Re: Receiving user events from within an NSTimer callback
Re: Receiving user events from within an NSTimer callback
- Subject: Re: Receiving user events from within an NSTimer callback
- From: John Mikros <email@hidden>
- Date: Fri, 23 Jan 2009 11:36:01 -0800
Thanks so much for the responses! Indeed calling
nextEventMatchingMask... and sending the event manually worked.

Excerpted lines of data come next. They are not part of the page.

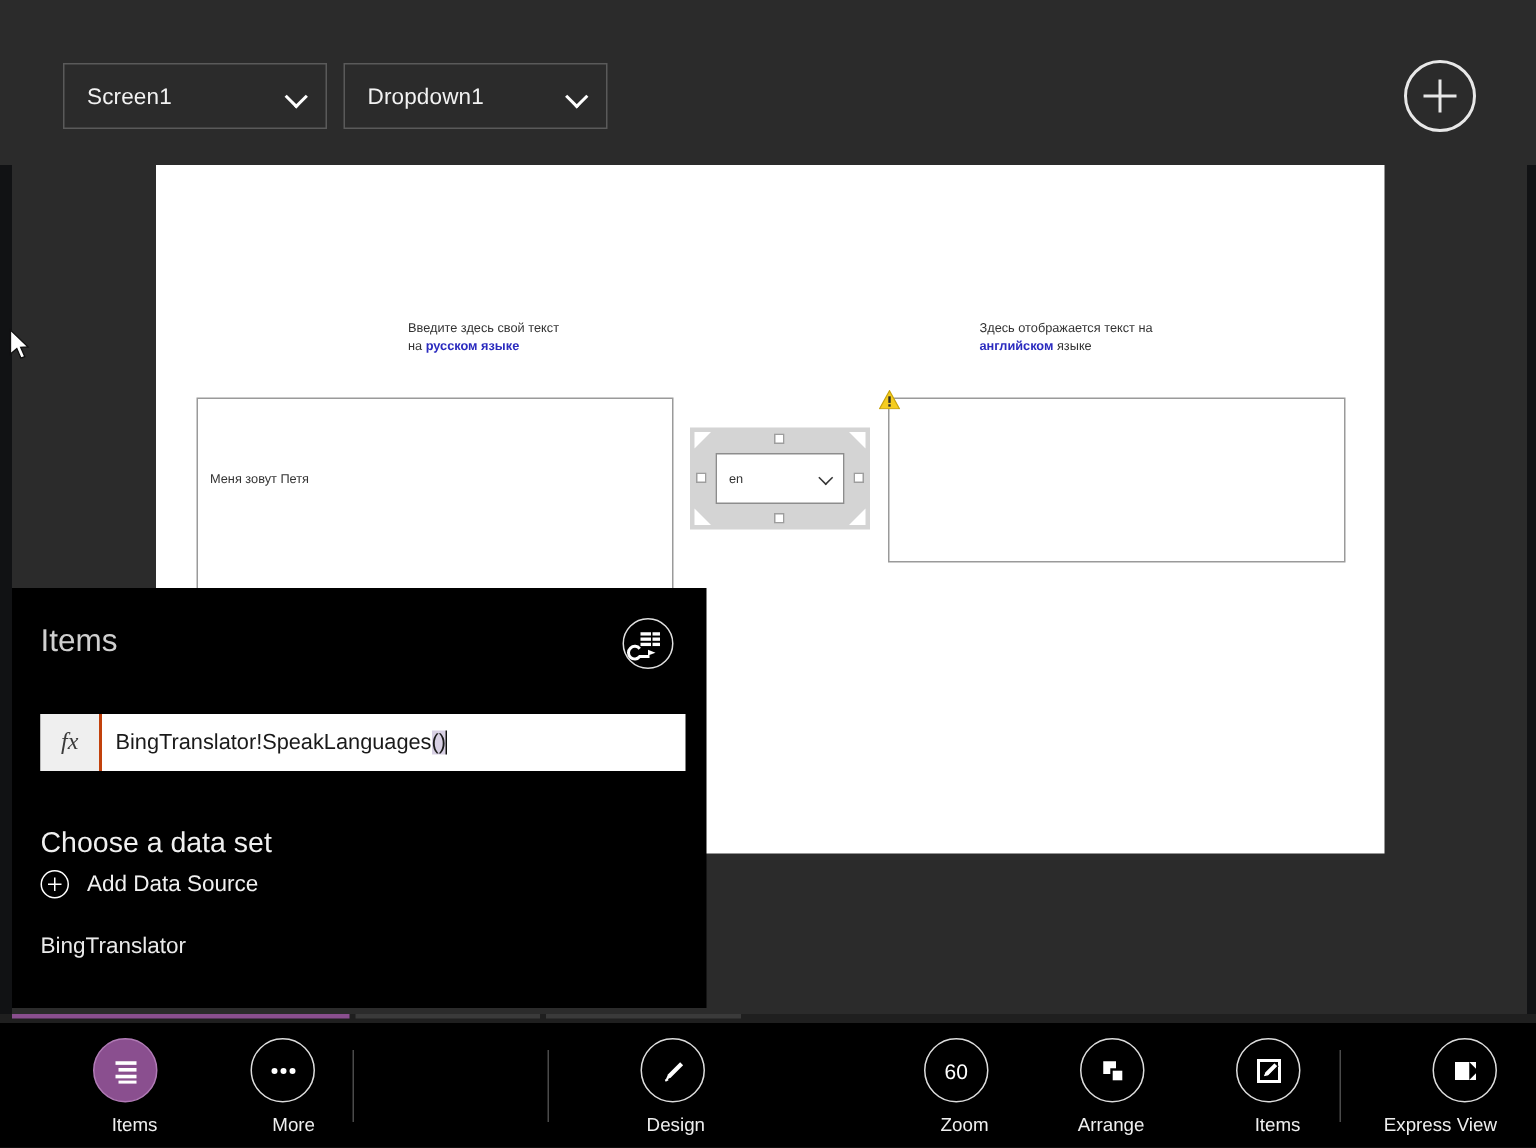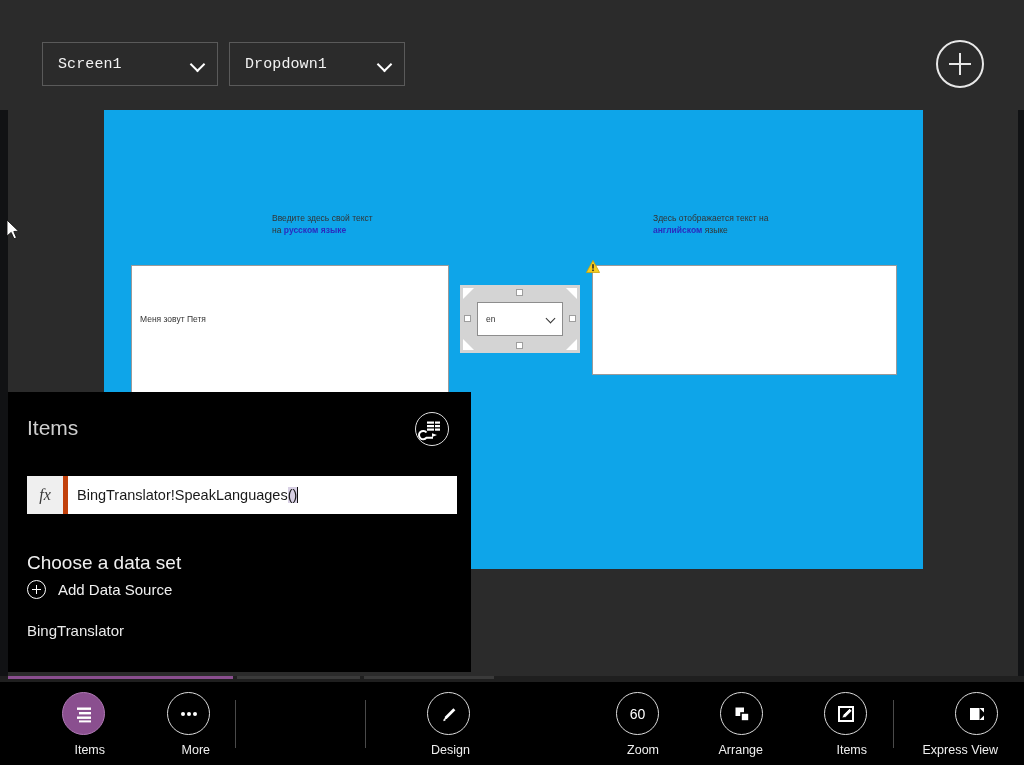"Screen1" .topbar { font-family: Liberation Mono, monospace -> none }
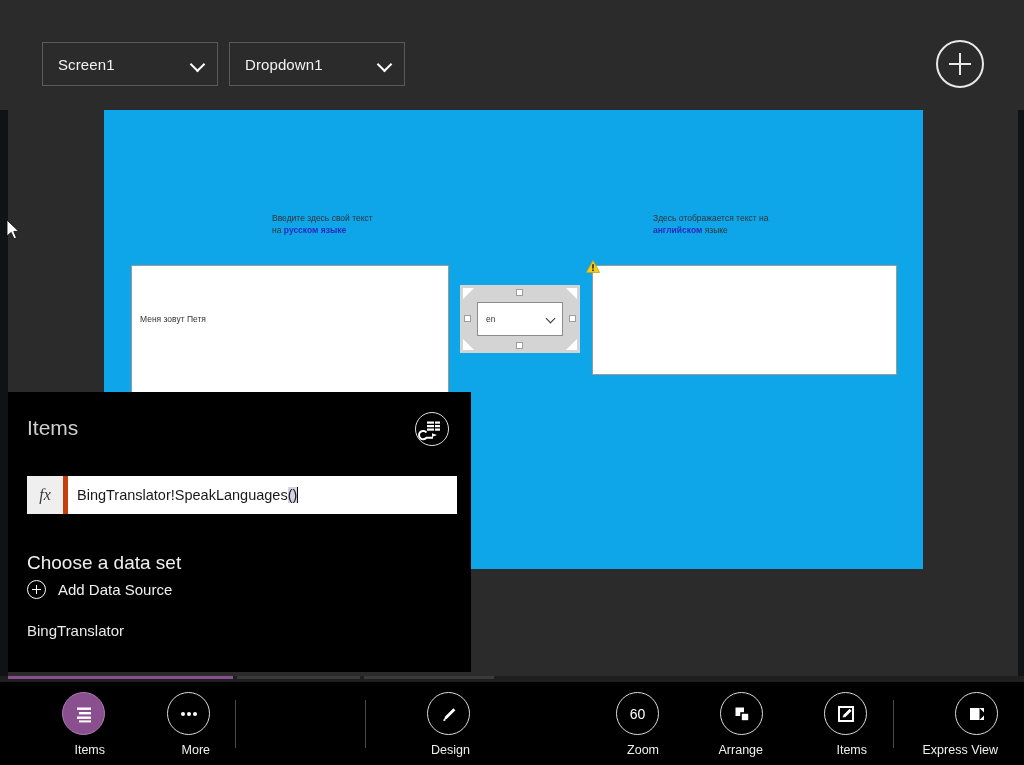"Введите здесь свой текст" .canvas { background: #0ea5e9 -> #ffffff }
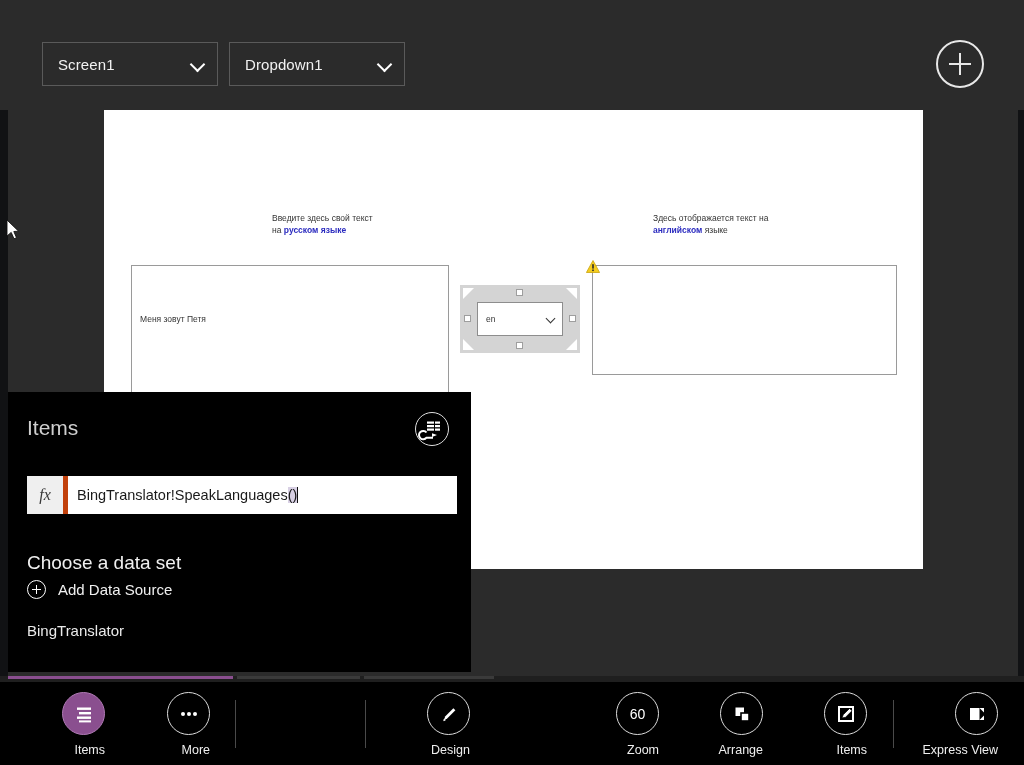"fx" .fx { border-right: 5px solid #c2410c -> 2px solid #c2410c }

Interesting info about the event loop being separate from (but linked
to) the runloop.
Thanks again -- this was a lifesaver :)
On Jan 22, 2009, at 9:02 PM, Michael Ash wrote:
On Thu, Jan 22, 2009 at 7:34 PM, Quincey Morris
<email@hidden> wrote:
On Jan 22, 2009, at 14:55, John Mikros wrote:
I'm working on a Cocoa application which does all of its work
within an
NSTimer callback that is called regularly. Events are handled
normally
within a Cocoa run loop.
However, there are times when within the callback, the code enters
an
inner loop, and will not exit until some user action is performed.
I'm trying to force the run loop to pump events within this inner
loop,
but I can't seem to ever get it to work.
I use, from the timer callback:
NSEvent *event;
while (event = [NSApp nextEventMatchingMask: NSAnyEventMask
untilDate: nil inMode: NSEventTrackingRunLoopMode dequeue: YES])
[NSApp sendEvent: event];
I don't know if this is officially blessed or not, but it certainly
seems to
work just fine.
In the places I've done this, I was only really interested in
making the
mouse and keyboard work, hence NSEventTrackingRunLoopMode. You
could use the
default run loop mode instead, I guess.
Yes, this is fine, and supported. It's a common way of implementing
mouse tracking instead of relying on the stateless mouseDragged:
method.
The reason you have to do this and can't just run the runloop is
because the event loop is actually a separate concept from the
runloop. It's a bit confusing because the event loop is implemented
using the runloop, but if you just run the runloop on the main thread,
events won't get processed. You have to explicitly run this in order
to get them to be processed.
Note that using the default runloop mode with this is generally a bad
idea. By running in the default mode you allow *everything* else to
run, which means that some other code might decide that *it* wants an
inner event loop as well. If you then want to quit before that other
code has finished, tough cookies. Much better to control things more
tightly by using a different runloop mode.